Edit tracking data

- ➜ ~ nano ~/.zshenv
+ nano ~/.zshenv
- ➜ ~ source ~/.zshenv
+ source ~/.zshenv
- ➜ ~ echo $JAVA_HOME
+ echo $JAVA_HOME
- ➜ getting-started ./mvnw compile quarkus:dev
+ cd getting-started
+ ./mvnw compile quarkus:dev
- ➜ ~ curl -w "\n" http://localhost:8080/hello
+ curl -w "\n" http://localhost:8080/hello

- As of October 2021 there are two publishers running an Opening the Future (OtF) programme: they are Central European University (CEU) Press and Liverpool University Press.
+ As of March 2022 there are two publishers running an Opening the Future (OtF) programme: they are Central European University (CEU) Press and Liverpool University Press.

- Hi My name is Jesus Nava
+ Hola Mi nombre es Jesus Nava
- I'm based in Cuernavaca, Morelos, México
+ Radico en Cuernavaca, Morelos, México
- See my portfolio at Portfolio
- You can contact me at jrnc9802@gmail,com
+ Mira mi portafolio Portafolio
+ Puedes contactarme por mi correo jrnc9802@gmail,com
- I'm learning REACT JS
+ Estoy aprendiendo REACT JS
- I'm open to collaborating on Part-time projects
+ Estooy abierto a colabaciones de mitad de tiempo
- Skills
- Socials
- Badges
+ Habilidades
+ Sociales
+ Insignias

WHAT THE EXERCISE ASKS
A complete answer lists each line of the data that holds the word "mvnw".

ANSWER TO THE EXERCISE
- ➜ getting-started ./mvnw compile quarkus:dev
+ ./mvnw compile quarkus:dev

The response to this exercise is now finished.